As 2019 comes to an end, our thoughts turn to investing strategies for 2020. With this issue in mind, we noticed an article on CNN Business, about it being time to dump U.S. stocks.
For all the concerns about slowing US economic growth, there’s consensus that stocks can continue to rise. But for the best returns, strategists and portfolio managers have indicated they’ll look elsewhere.
Neil Dwane, portfolio manager and global strategist at Allianz Global Investors, thinks that the heated run-up to the 2020 election is likely to weigh on prices.“While the United States has offered investors strong returns for many years now, the country will likely spend much of next year grappling with growing political uncertainty,” he wrote in an op-ed for CNN Business. “The real investment opportunities in 2020 may very well be found abroad.”
Our belief is that the very partisan election campaign will not adversely affect the stock market so long as earnings continue. However, the now-certain-to-be-long-term trade war, the ever-increasing US debt, and a generally slowing global economy are likely to affect the U.S. market. No matter why it will happen, the U.S. market is likely to slow down and well-chosen investments elsewhere will flourish.
Where to Invest outside of the USA
In our recent article about safe investments in an uncertain world, we published a map of the world from OECD, color-coded for expected economic growth. The only nation in the Western Hemisphere predicted to experience better than 3% growth is Colombia. In Europe, only Spain, Poland, and Turkey are likely to grow faster than 3%. And all of the 4%, 5%, and better growth rates are expected to occur in South and East Asia.
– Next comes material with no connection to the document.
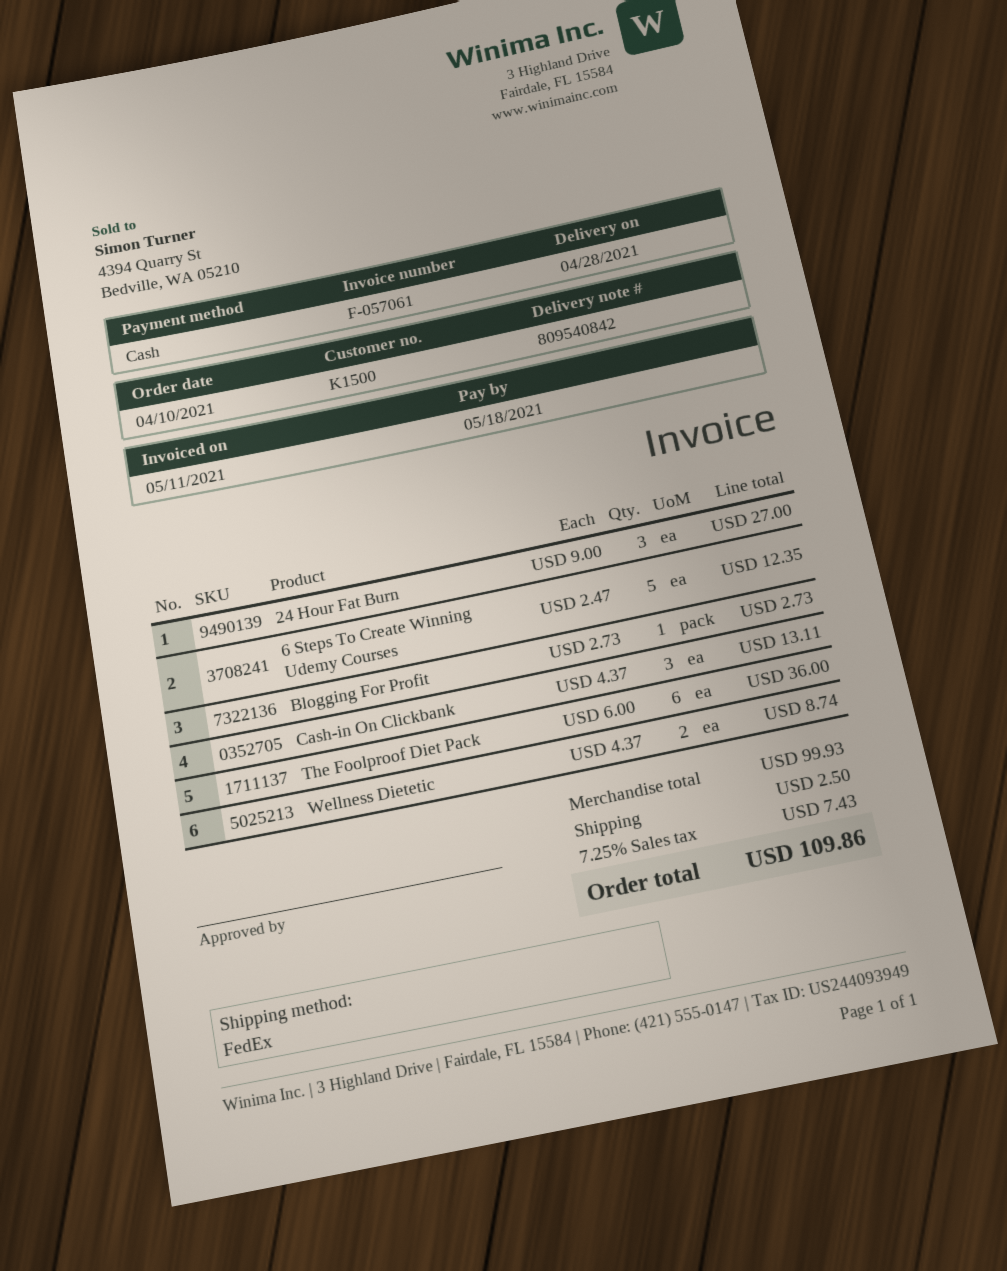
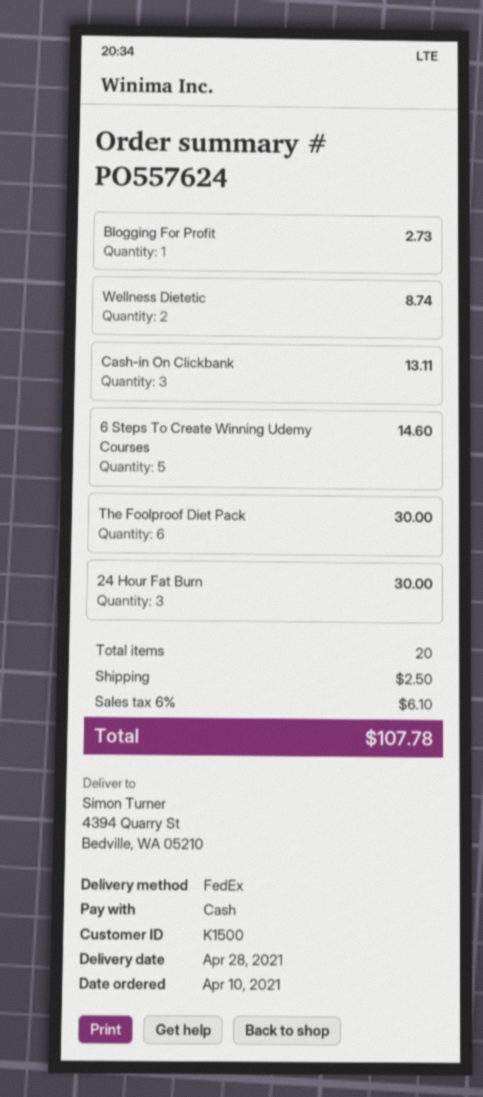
24 Hour Fat Burn: 3 for 27.00 -> 3 for 30.00
6 Steps To Create Winning Udemy Courses: 5 for 12.35 -> 5 for 14.60
The Foolproof Diet Pack: 6 for 36.00 -> 6 for 30.00
tax: 7.25% = 7.43 -> 6% = 6.10
total: 109.86 -> 107.78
India stands out with a predicted rate of economic growth greater than 6%.
The ABC (anywhere but China) movement is likely to continue and countries like Indonesia, Vietnam, and India are likely to benefit. A good place to look for cues about where the smart money is going is the World Bank’s yearly report on foreign direct investment. Although the world’s two largest economies, The U.S.A. and China receive the greatest cash inflows, the table that the World Bank publishes each year gives you a good idea of where else investment capital is going and if the trend is up or down.
How to Safely Invest Outside of the USA
Since you probably do not speak many foreign languages and do not have someone “on the ground” in Indonesia, India, or anywhere else in South and East Asia (or Colombia, Spain, Poland, and Turkey), you need a safe way to invest your money. And, you need to be able to do the same sort of fundamental analysis that you do when investing in stocks in the USA. The route that many investors take is to purchase American Depositary Receipts. As Investopedia explains.
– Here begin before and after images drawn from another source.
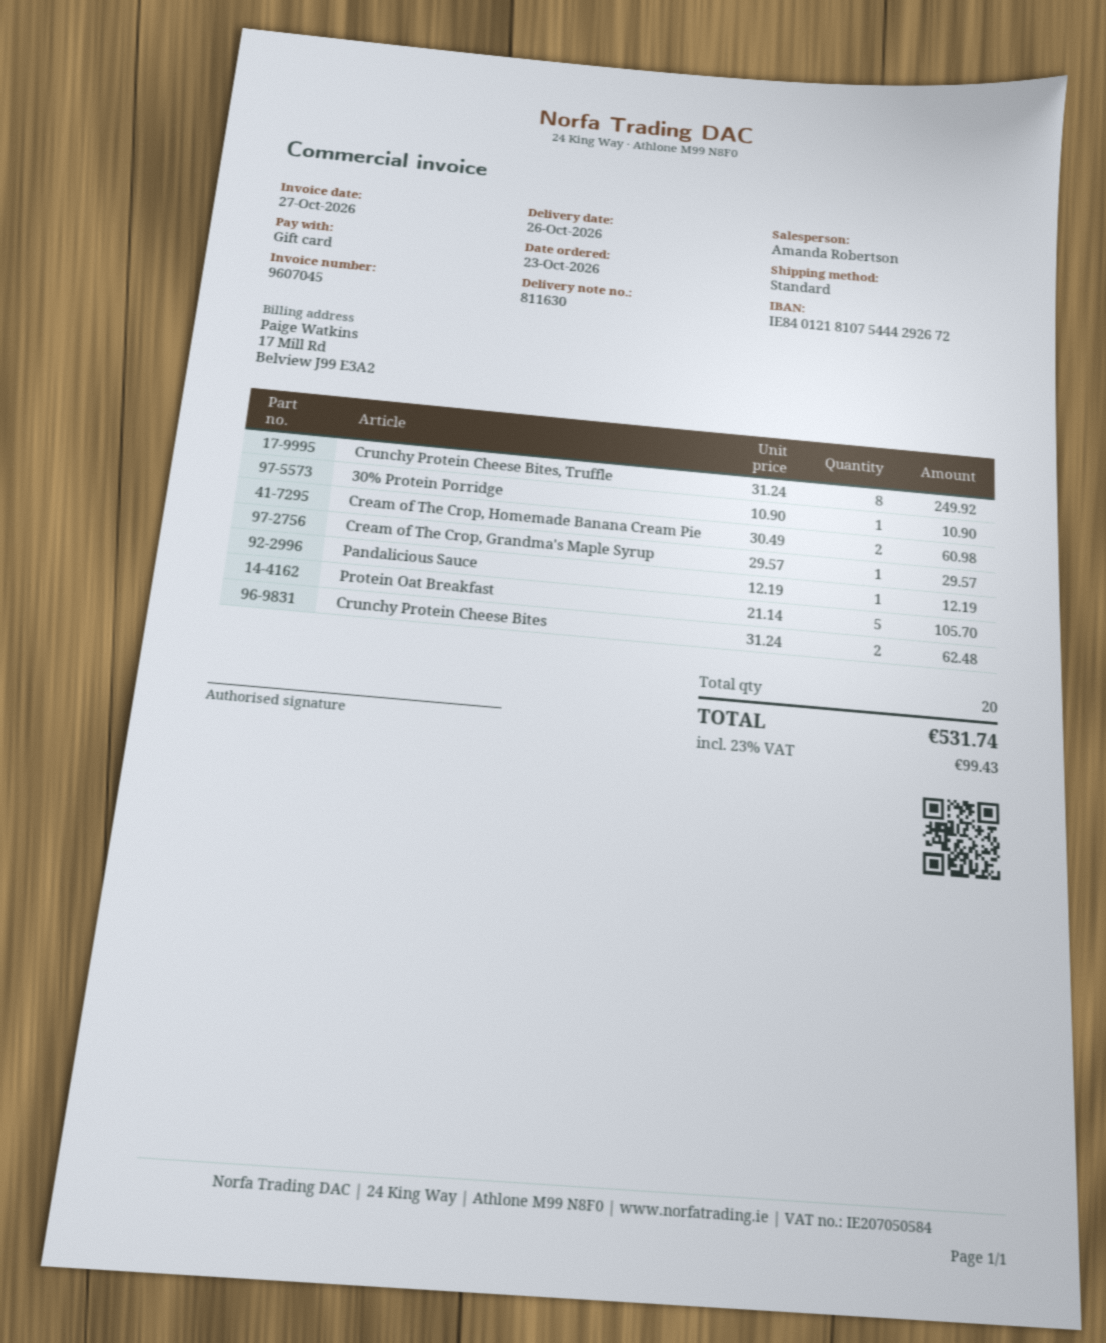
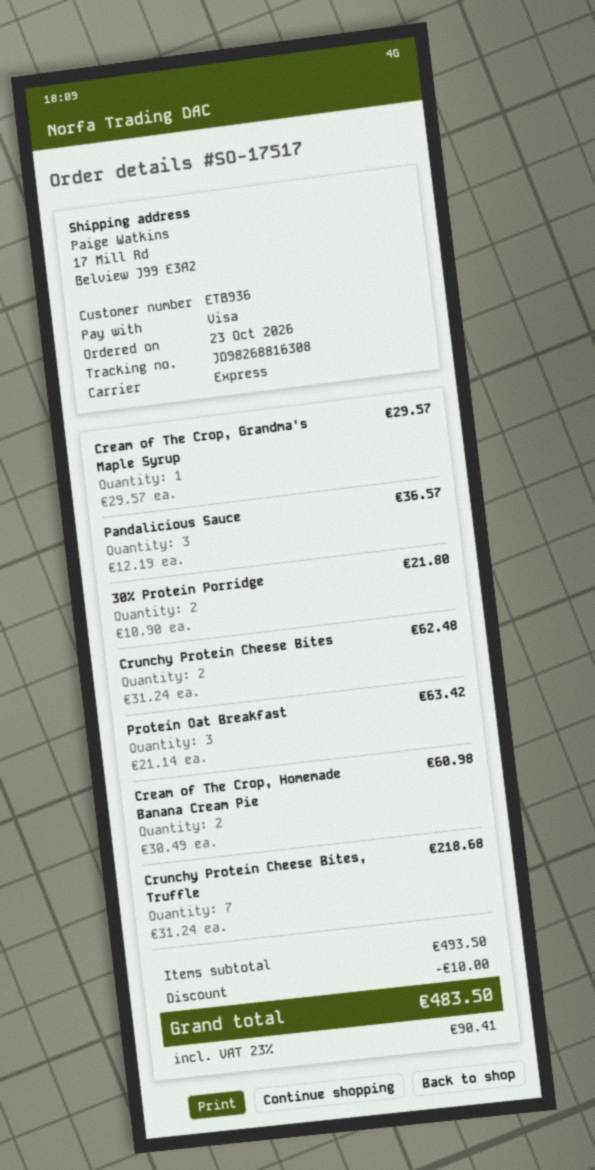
payment method: gift card -> Visa
shipping method: standard -> express
Crunchy Protein Cheese Bites, Truffle: 8 x 31.24 = 249.92 -> 7 x 31.24 = 218.68
30% Protein Porridge: 1 x 10.90 = 10.90 -> 2 x 10.90 = 21.80
Pandalicious Sauce: 1 x 12.19 = 12.19 -> 3 x 12.19 = 36.57
Protein Oat Breakfast: 5 x 21.14 = 105.70 -> 3 x 21.14 = 63.42
discount: none -> 10.00
tax: 23% = 99.43 -> 23% = 90.41
total: 531.74 -> 483.50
An American depositary receipt (ADR) is a negotiable certificate issued by a U.S. depository bank representing a specified number of shares or as little as one share investment in a foreign company’s stock. The ADR trades on markets in the U.S. as any stock would trade.
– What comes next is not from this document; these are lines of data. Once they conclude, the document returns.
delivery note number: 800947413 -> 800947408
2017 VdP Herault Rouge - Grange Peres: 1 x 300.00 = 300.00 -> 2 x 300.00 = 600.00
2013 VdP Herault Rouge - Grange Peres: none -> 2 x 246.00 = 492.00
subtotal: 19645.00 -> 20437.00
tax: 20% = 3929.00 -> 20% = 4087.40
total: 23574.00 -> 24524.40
ADRs represent a feasible, liquid way for U.S. investors to purchase stock in companies abroad. Foreign firms also benefit from ADRs, as they make it easier to attract American investors and capital without the hassle and expense of listing themselves on U.S. stock exchanges. The certificates also provide access to foreign listed companies that would not be open to U.S. investment otherwise.
The best route is to only purchase level three ADRs. They are subject to full SEC reporting requirements so that you can just as easily analyze them as you would a US stock.
As an example, follow this link to see Indonesian ADRs. It is of note that only one ADR of an Indonesian company trades on the NYSE. As a fixed line Telecom Company this is not an internationally famous company but it is one that will grow as the Indonesian economy expands. You can also check out ADRs for any of the other nations with higher projected growth rates in you are wondering where to invest outside of the USA.